I played with using .next_sibling but I can't get it to work.
Any ideas? Thanks
UPDATE:
I tried this:
for a_tag in classActorboxLink:
print a_tag.find_all_next(string=True, limit=5)
which gives me:
[u'\n', u'\r\n\t\t\t\t\t\tDecheterie\xa0de\xa0Bagnols\t\t\t\t\t', u'\n', u'\r\n\t\t\t\tRoute\xa0des\xa04\xa0Vents', u'\r\n\t\t\t\t63810 Bagnols']
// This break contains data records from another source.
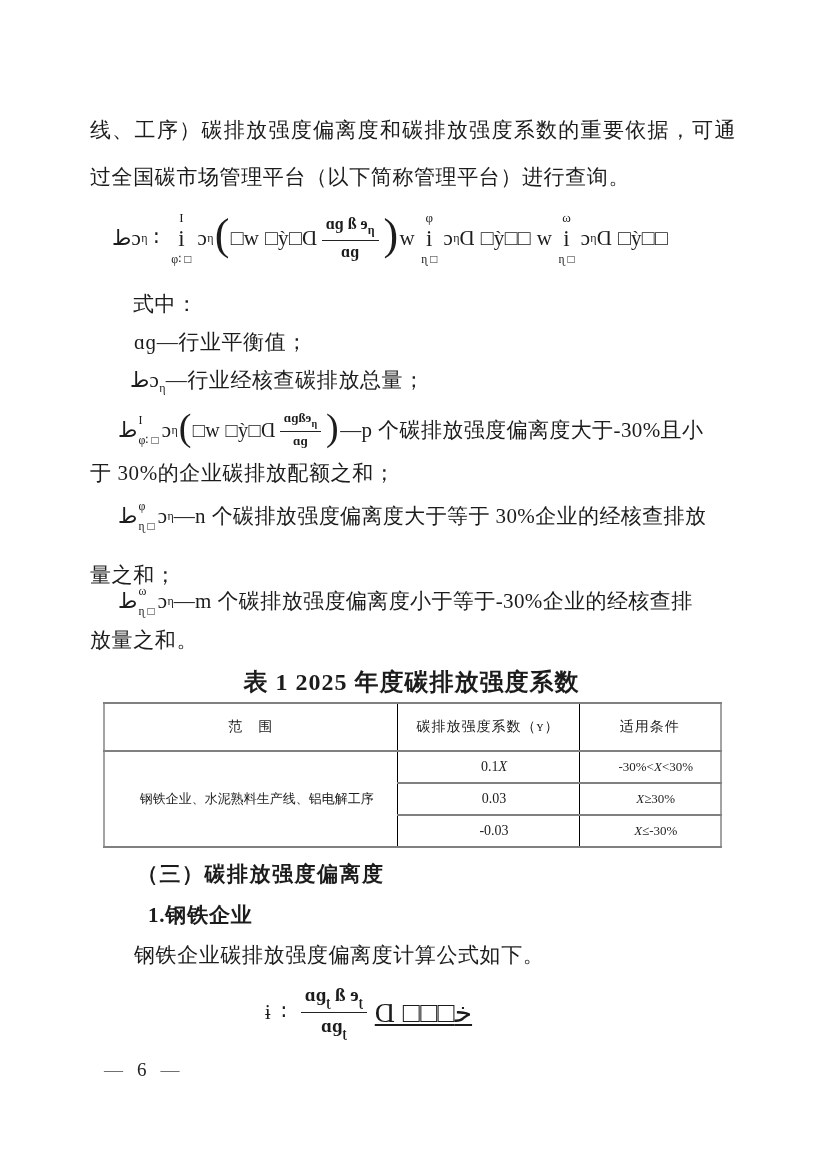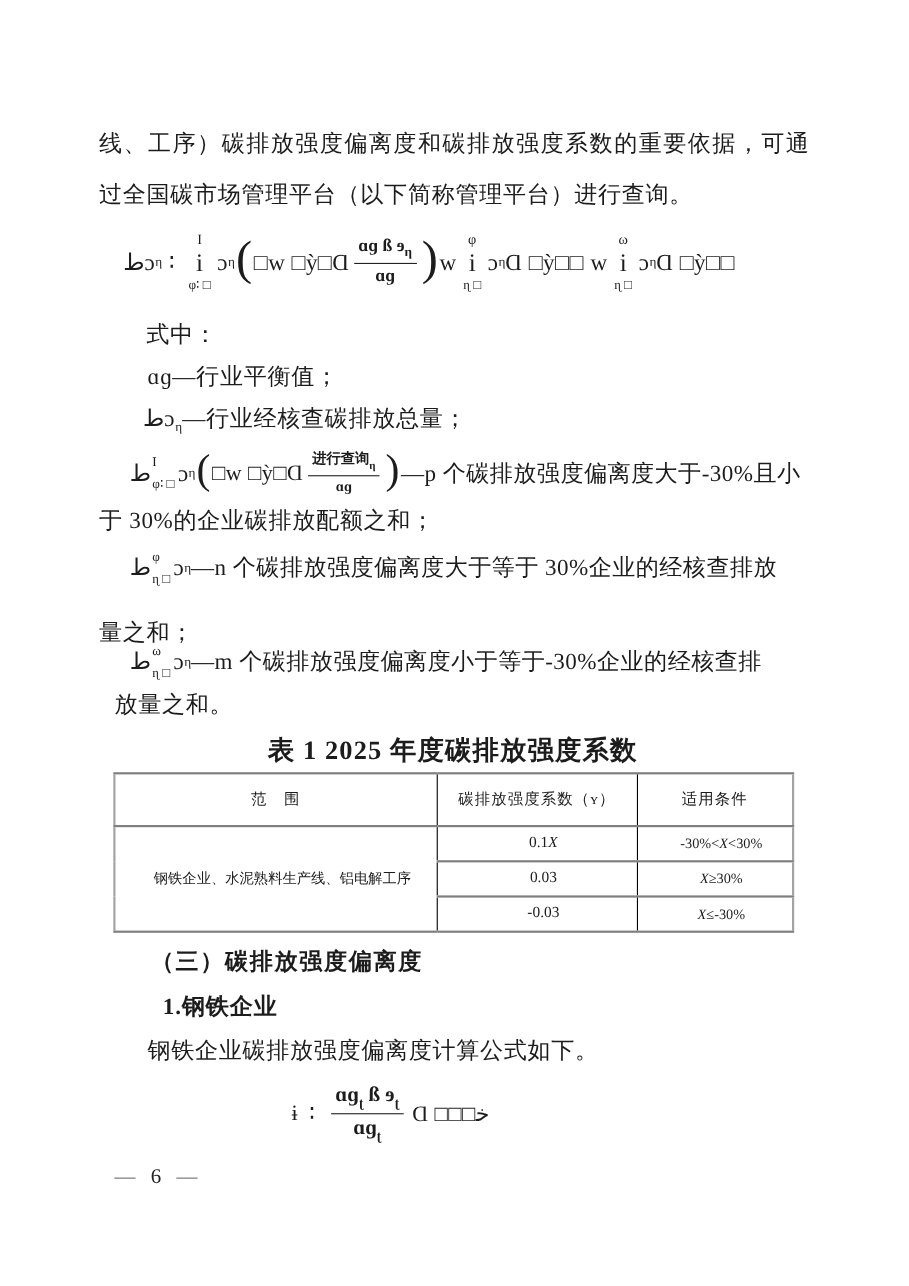"进行查询" span { text: 进行查询 -> ɑɡßɘ }
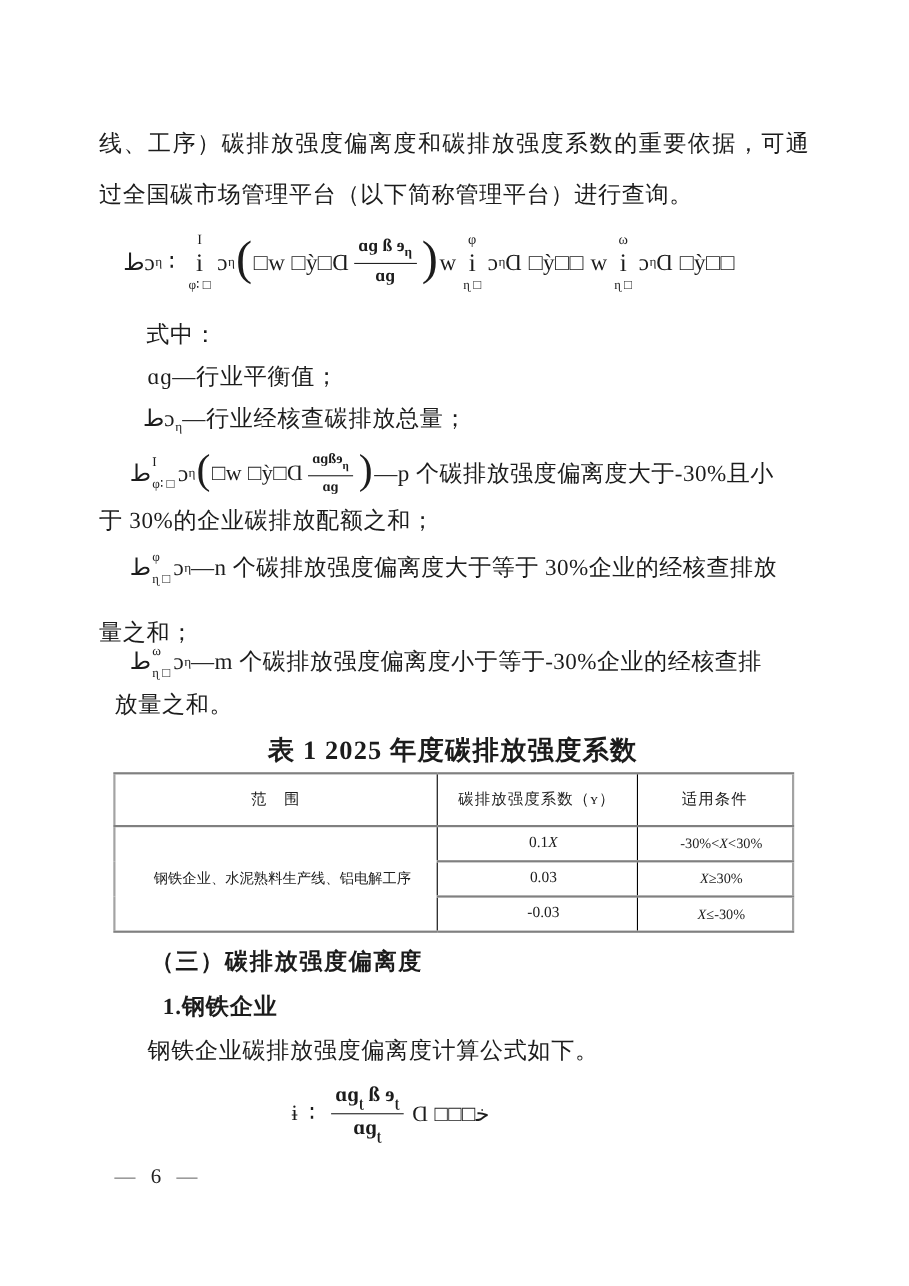"放量之和。" div.abs { margin-left: 14px -> none }
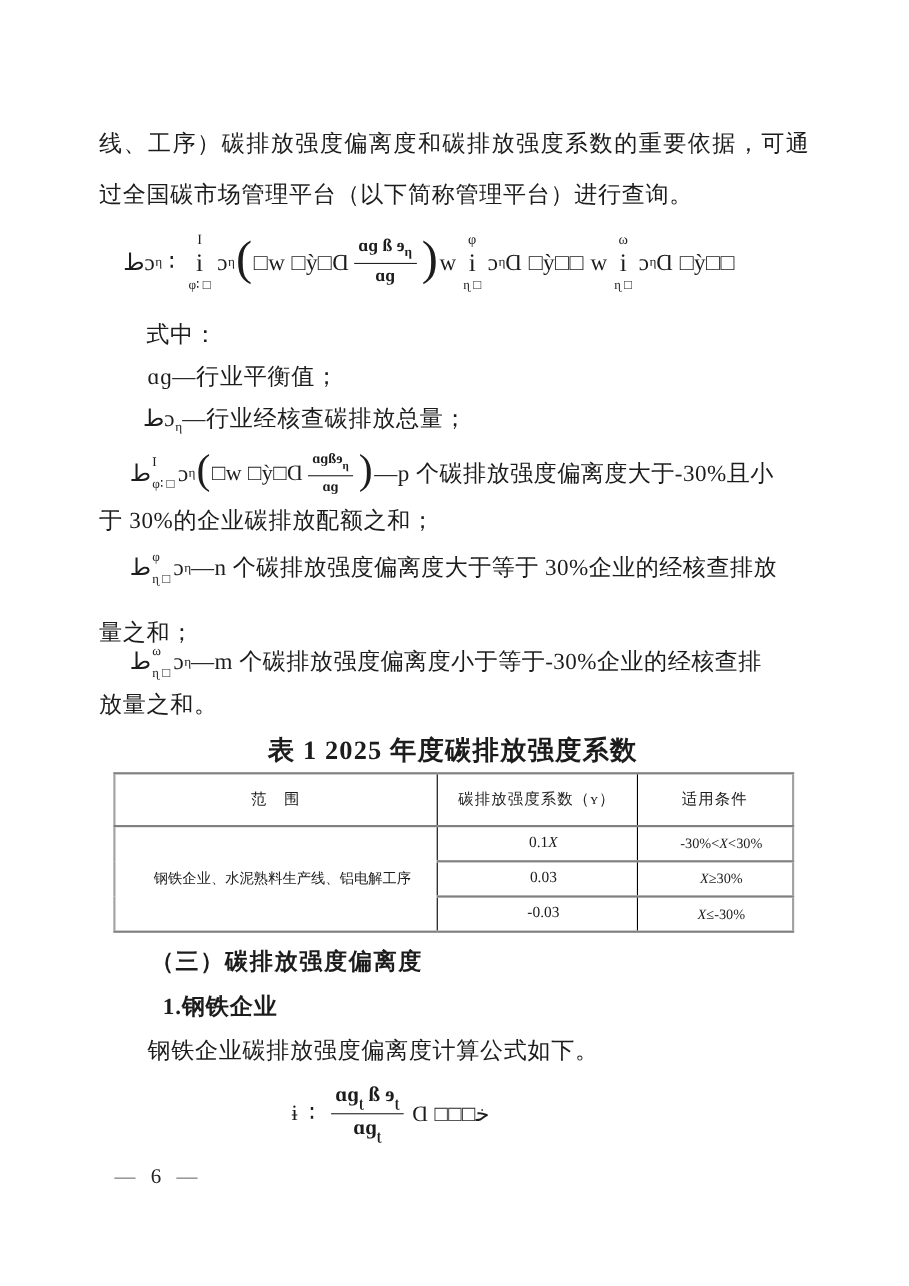"Ɑ □□□ﺧ" span { font-size: 20px -> 28px; text-decoration: none -> underline }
It's a start but I need to relove all the whitespaces and unecessary characters. I tried using .strip(),.strings and .stripped_strings but it doesn't work. Examples:
for a_tag in classActorboxLink.strings
for a_tag in classActorboxLink.stripped_strings
print a_tag.find_all_next(string=True, limit=5).strip()
For all three I get:
AttributeError: 'ResultSet' object has no attribute 'strings/stripped_strings/strip'
Locate the h4 element and use find_next_siblings():
h4s = soup.find_all("h4", class_="actorboxLink")
for h4 in h4s:
for text in h4.find_next_siblings(text=True):
print(text.strip())
If you don't need each of the 3 elements you are looking for in different variables you could just use the get_text() function on the <div> to get them all in one string. If there are other div tags but they all have classes you can find all the <div> with class=false. If you can't isolate the <div> that you are interested in then this solution won't work for you.
import urllib
from bs4 import BeautifulSoup
data = urllib.urlopen(url).read()
soup = BeautifulSoup(data, "html.parser")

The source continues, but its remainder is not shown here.